Cape Town - Heavily-indebted consumers - already squeezed by rising fuel and food prices - are likely to be breathing a little easier after the South African Reserve Bank on Thursday decided to keep interest rates steady.
The bank's Monetary Policy Committee (MPC) ended its two-day meeting on Thursday by announcing it would keep the rate at which it lends to banks steady at 12.0 percent.
In his announcement broadcast live on SABC, Reserve Bank governor Tito Mboweni said there were a number of reasons for the decision to keep rates unchanged.
Among these were:
Inflation was expected to peak around 13 percent later this year and would then ease to within the bank's 3-6 percent target range by the second quarter of 2010.
Oil prices has also dropped by around $30 per barrel and the rand had appreciated by 4 percent since the MPC's last meeting.
The local housing market was subdued and house prices were falling.
The decision to keep rates on an even keel met with the expectations of economists, who felt that a recent slew of data showed that the bank's series of rate hikes were now beginning to have unwanted effects.
Retail data published this week showed that sales fell for the fourth consecutive month as consumers continue to feel the effects of monetary policy on their disposable income.

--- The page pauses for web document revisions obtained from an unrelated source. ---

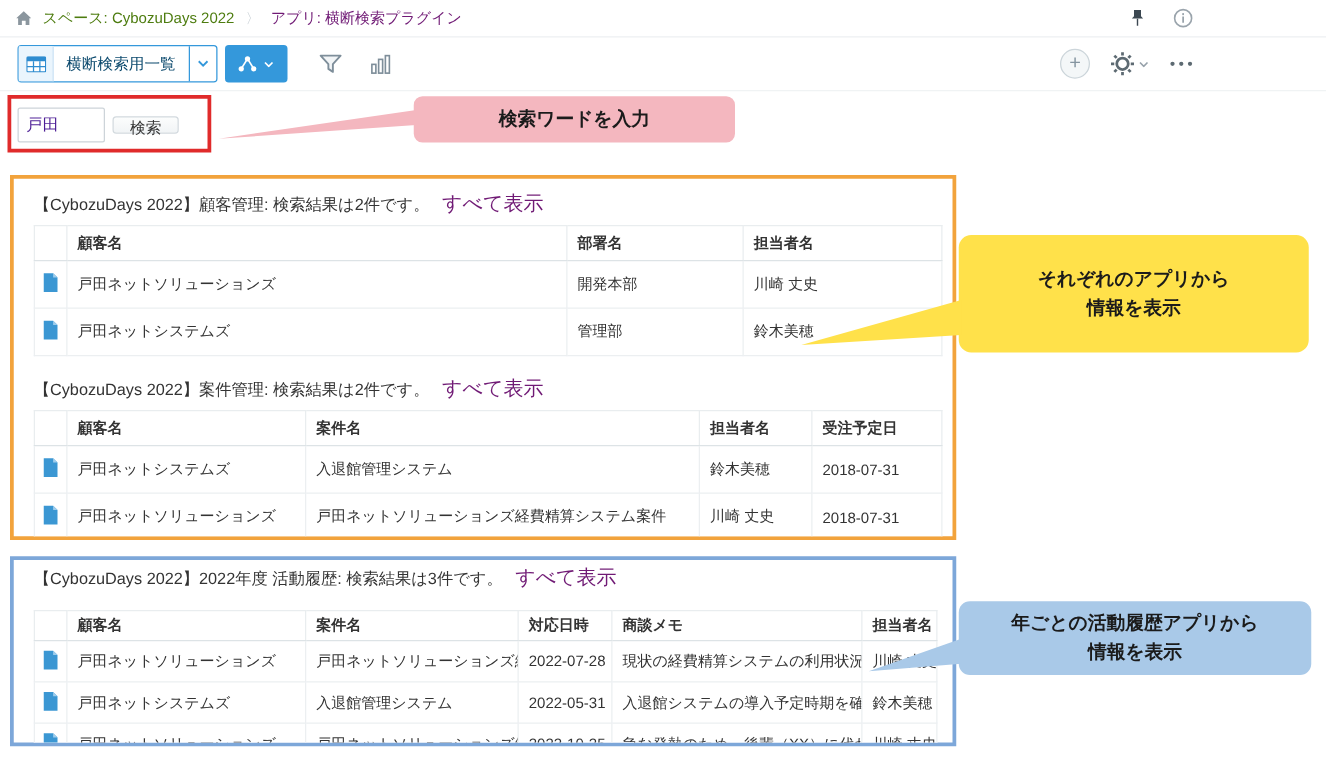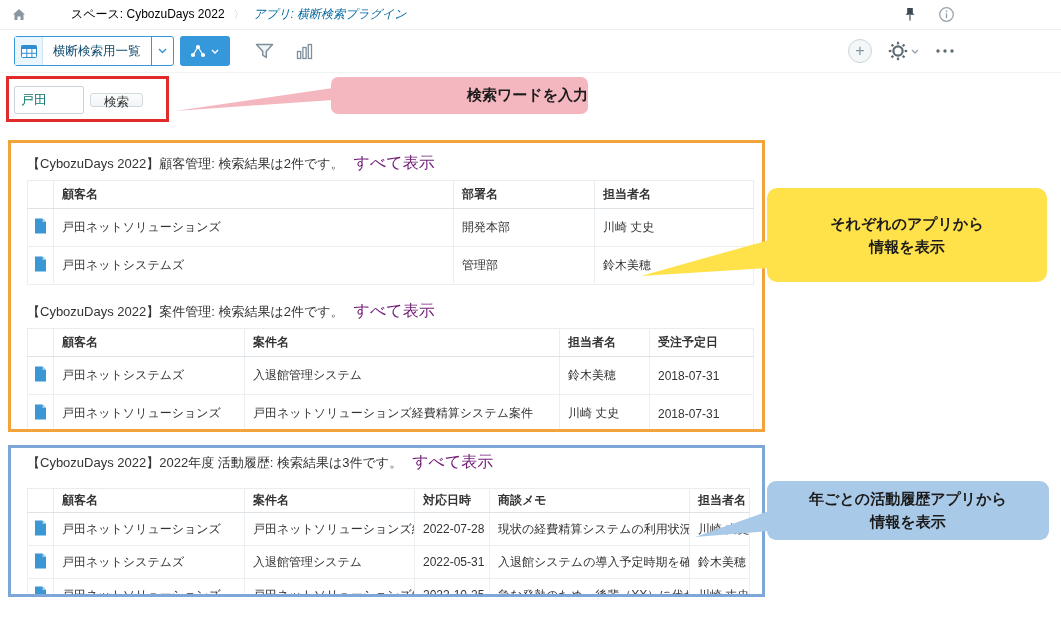--- a/index.html
+++ b/index.html
@@ -3,63 +3,63 @@
 <meta charset="utf-8">
 <style>
   * {margin:0;padding:0;box-sizing:border-box;}
   html,body{background:#fff;}
   body{font-family:"Liberation Sans","DejaVu Sans",sans-serif;color:#333;}
   .page{position:relative;width:1061px;height:618px;background:#fff;overflow:hidden;}
 
   
   .breadcrumb{display:flex;align-items:center;height:30px;padding:0 106px 0 12px;font-size:12px;color:#888;border-bottom:1px solid #edf0f2;}
   .crumb-home{display:flex;align-items:center;margin-right:8px;background:none;border:none;cursor:pointer;}
-  .crumb-link{color:#000000;cursor:pointer;text-decoration:none;margin-left:37px;}
+  .crumb-link{color:#4d7c0f;cursor:pointer;text-decoration:none;}
   .crumb-sep{margin:0 9px;color:#c3cbd1;font-size:11px;}
-  .crumb-current{color:#0369a1;font-style:italic;}
+  .crumb-current{color:#701a75;}
   .crumb-right{margin-left:auto;display:flex;align-items:center;gap:22px;}
   .iconbtn{background:none;border:none;cursor:pointer;display:flex;align-items:center;justify-content:center;padding:0;}
 
   
   .toolbar{display:flex;align-items:center;height:43px;padding:0 106px 0 14px;border-bottom:1px solid #f0f3f4;}
   .view-selector{display:flex;align-items:center;height:30px;border:1px solid #3498db;border-radius:3px;background:#fff;cursor:pointer;margin-right:6px;}
   .vs-icon{display:flex;align-items:center;justify-content:center;width:28px;height:28px;background:#eaf5fd;border-right:1px solid #cde4f5;}
   .vs-label{padding:0 10px;font-size:12.5px;color:#0c4a6e;min-width:96px;}
   .vs-caret{display:flex;align-items:center;justify-content:center;width:22px;height:28px;border-left:1px solid #3498db;}
   .graph-btn{display:flex;align-items:center;justify-content:center;gap:5px;width:50px;height:30px;background:#3498db;border:none;border-radius:3px;cursor:pointer;margin-right:20px;}
   .plain-iconbtn{width:30px;height:30px;display:flex;align-items:center;justify-content:center;background:none;border:none;cursor:pointer;margin-right:10px;}
   .toolbar-right{margin-left:auto;display:flex;align-items:center;gap:16px;}
   .add-btn{width:24px;height:24px;border-radius:50%;border:1px solid #ccd5da;background:#f4f7f8;color:#8595a0;font-size:16px;line-height:1;display:flex;align-items:center;justify-content:center;cursor:pointer;}
   .gear-btn{display:flex;align-items:center;gap:3px;background:none;border:none;cursor:pointer;}
   .more-btn{background:none;border:none;cursor:pointer;display:flex;align-items:center;}
 
   
   .search-zone{position:absolute;left:14px;top:86px;display:flex;align-items:center;gap:6px;z-index:2;}
-  .search-input{width:70px;height:28px;border:1px solid #cdd4d9;border-radius:2px;padding:0 6px;font-size:13px;color:#0f766e;font-family:inherit;}
+  .search-input{width:70px;height:28px;border:1px solid #cdd4d9;border-radius:2px;padding:0 6px;font-size:13px;color:#4c1d95;font-family:inherit;}
   .search-btn{height:14px;padding:0 13px;background:linear-gradient(#fcfdfd,#f1f4f6);border:1px solid #d2d9de;border-radius:3px;font-size:12.5px;color:#333;cursor:pointer;font-family:inherit;}
   .red-box{position:absolute;left:6px;top:76px;width:163px;height:46px;border:3px solid #e02b2b;z-index:3;pointer-events:none;}
 
   
   .panel{position:absolute;left:8px;width:757px;z-index:1;overflow:hidden;}
   .panel-orange{top:140px;height:292px;border:3px solid #f2a33c;padding:10px 8px 0 16px;}
   .panel-blue{top:445px;height:152px;border:3px solid #7da7d9;padding:4px 12px 0 16px;}
   .result-block + .result-block{margin-top:16px;}
   .result-head{display:flex;align-items:baseline;gap:10px;margin-bottom:6px;font-size:13px;color:#333;}
   .show-all{font-size:16px;color:#701a75;cursor:pointer;text-decoration:none;}
   table{width:100%;border-collapse:collapse;table-layout:fixed;font-size:12px;color:#333;border:1px solid #e4e8ea;background:#fff;}
   th{font-weight:bold;text-align:left;padding:5px 8px;height:26px;border:1px solid #e9edef;border-bottom:1px solid #dde3e6;white-space:nowrap;overflow:hidden;}
   td{padding:0 8px;height:38px;border:1px solid #eceff1;white-space:nowrap;overflow:hidden;}
   .panel-blue th{height:22px;padding:3px 8px;}
   .panel-blue td{height:33px;}
   .icon-cell{text-align:center;padding:0;}
 
   
   .callout{position:absolute;display:flex;flex-direction:column;align-items:center;justify-content:center;font-weight:bold;color:#1b1b1b;z-index:6;text-align:center;}
   .callout .tail{position:absolute;}
-  .callout-pink{left:331px;top:77px;width:257px;height:37px;background:#f4b7bf;border-radius:7px;font-size:15px;align-items:flex-end;}
+  .callout-pink{left:331px;top:77px;width:257px;height:37px;background:#f4b7bf;border-radius:7px;font-size:15px;}
   .callout-yellow{left:767px;top:188px;width:280px;height:94px;background:#ffe14a;border-radius:10px;font-size:15px;line-height:1.55;}
   .callout-blue{left:767px;top:481px;width:282px;height:59px;background:#a9c9e8;border-radius:9px;font-size:15px;line-height:1.5;}
 </style>
 </head>
 <body>
 
 <svg width="0" height="0" style="position:absolute">
   <defs>
     <symbol id="rec-icon" viewBox="0 0 13 16">
       <path d="M1 0.5 h7.5 l3.5 3.5 v11.5 h-11 z" fill="#3b97d3"></path>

Analysts said the figures were part of a growing pile of evidence that economic growth is stalling. Added to this was an improved outlook for inflation, which made a good case for the Reserve Bank to keep the repo rate steady.

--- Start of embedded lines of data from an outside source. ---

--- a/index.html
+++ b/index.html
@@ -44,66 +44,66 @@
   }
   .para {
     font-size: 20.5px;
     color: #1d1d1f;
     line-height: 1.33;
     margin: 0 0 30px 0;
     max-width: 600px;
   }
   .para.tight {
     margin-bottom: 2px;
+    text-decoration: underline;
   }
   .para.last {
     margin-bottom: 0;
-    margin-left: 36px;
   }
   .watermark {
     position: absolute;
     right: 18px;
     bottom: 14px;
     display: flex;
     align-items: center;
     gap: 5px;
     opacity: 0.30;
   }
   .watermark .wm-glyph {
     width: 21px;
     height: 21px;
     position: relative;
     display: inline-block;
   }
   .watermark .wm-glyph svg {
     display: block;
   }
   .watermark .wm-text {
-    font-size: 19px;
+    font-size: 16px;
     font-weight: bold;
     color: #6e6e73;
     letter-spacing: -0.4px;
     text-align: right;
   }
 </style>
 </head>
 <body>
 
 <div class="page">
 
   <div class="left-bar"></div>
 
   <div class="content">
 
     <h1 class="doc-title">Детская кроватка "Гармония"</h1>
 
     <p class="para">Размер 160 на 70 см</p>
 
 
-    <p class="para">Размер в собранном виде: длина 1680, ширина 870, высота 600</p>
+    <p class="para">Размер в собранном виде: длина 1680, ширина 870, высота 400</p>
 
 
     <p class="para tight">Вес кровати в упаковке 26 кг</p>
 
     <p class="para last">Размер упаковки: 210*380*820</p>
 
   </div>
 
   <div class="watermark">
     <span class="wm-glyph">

An I-Net Bridge survey of 13 top economists by showed a consensus for the repo rate to remain unchanged at 12 percent.
Ten of the economists surveyed expected no change in rates, while three said the bank would hammer home another 50 basis points increase. Most agreed that if rates were hiked, the move would mark the end of the bank's tightening cycle.
The bank began tightening monetary policy in June 2006 and has since raises rates by 400 basis points through several hikes.